HOUSTON, Texas (KTRK) -- It's that time of year again! Saharan dust is starting to make it way from the coast of Africa. This dust cloud is expected to slowly travel westward toward the United States.
There is a possibility that very low concentrations of dust could drift near Southeast Texas the week of June 22.
Most of us won't notice much of a change if the dust moves into our region. The biggest change we would see is a slight grayish tint to the sky.
But could this dust cause you any discomfort?
Most of these fine dust particles will stay suspended thousands of feet above ground, turning the sky a hazy gray. For most of you, that's the only difference you'll notice, but some of you may encounter respiratory issues.
A portion of this microscopic dust, known as particulate matter, does reach the ground and can penetrate deep into our lungs.

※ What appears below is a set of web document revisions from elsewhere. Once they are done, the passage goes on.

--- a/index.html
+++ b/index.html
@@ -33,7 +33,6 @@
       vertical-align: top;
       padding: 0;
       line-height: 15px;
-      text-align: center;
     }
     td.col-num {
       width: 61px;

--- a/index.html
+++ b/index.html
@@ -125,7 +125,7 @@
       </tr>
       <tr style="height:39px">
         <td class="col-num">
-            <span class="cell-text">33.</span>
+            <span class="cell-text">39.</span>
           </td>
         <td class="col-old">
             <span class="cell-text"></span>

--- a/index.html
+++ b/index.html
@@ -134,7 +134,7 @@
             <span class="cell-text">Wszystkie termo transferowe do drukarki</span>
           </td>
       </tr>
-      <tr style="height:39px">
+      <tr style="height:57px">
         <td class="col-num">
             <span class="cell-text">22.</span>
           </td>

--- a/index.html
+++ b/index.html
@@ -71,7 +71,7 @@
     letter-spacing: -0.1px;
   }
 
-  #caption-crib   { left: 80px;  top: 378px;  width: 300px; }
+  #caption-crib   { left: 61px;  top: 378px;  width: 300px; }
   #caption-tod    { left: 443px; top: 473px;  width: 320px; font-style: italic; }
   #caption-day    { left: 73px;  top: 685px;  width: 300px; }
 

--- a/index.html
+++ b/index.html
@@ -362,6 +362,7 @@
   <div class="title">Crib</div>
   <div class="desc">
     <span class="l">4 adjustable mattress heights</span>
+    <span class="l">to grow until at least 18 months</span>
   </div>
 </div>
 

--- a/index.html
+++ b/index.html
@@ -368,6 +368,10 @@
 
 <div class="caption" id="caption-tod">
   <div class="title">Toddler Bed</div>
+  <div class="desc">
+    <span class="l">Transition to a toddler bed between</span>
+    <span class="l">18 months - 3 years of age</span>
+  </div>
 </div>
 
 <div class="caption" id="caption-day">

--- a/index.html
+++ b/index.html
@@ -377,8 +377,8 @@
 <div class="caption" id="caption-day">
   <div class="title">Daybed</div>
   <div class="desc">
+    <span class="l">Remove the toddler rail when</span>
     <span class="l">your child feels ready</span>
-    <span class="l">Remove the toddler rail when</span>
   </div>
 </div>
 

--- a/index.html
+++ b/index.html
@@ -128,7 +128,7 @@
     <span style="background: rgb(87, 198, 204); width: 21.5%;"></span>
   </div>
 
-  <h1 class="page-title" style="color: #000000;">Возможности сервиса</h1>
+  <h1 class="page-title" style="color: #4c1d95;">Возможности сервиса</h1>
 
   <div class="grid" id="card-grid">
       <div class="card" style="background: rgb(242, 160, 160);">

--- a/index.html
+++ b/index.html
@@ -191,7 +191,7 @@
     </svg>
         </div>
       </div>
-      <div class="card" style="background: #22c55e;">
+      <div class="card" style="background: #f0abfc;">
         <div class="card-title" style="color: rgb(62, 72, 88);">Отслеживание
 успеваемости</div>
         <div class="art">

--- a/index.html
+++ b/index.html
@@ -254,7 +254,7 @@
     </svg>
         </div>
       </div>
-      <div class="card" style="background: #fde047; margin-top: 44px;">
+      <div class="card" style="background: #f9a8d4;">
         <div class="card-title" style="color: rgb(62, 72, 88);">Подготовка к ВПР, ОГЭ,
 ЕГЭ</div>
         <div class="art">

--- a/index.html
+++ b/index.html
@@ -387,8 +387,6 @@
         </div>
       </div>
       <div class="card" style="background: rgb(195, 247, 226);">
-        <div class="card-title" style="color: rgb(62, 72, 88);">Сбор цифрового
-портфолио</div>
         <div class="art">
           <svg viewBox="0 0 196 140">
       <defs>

According to the U.S. Geological Survey, studies have shown chemical contaminants and microorganisms can also survive the trek across the Atlantic, but few studies have been conducted on the impact to human health.
Sensitive individuals with asthma, allergies, and other lung conditions may notice flare ups, especially after prolonged outdoor exposure. Other sensitive groups include the elderly, young children, and pets. If you are concerned about the impact to your health, consider limiting your time outside.
The good news about the dust clouds? They typically prevent hurricanes from developing.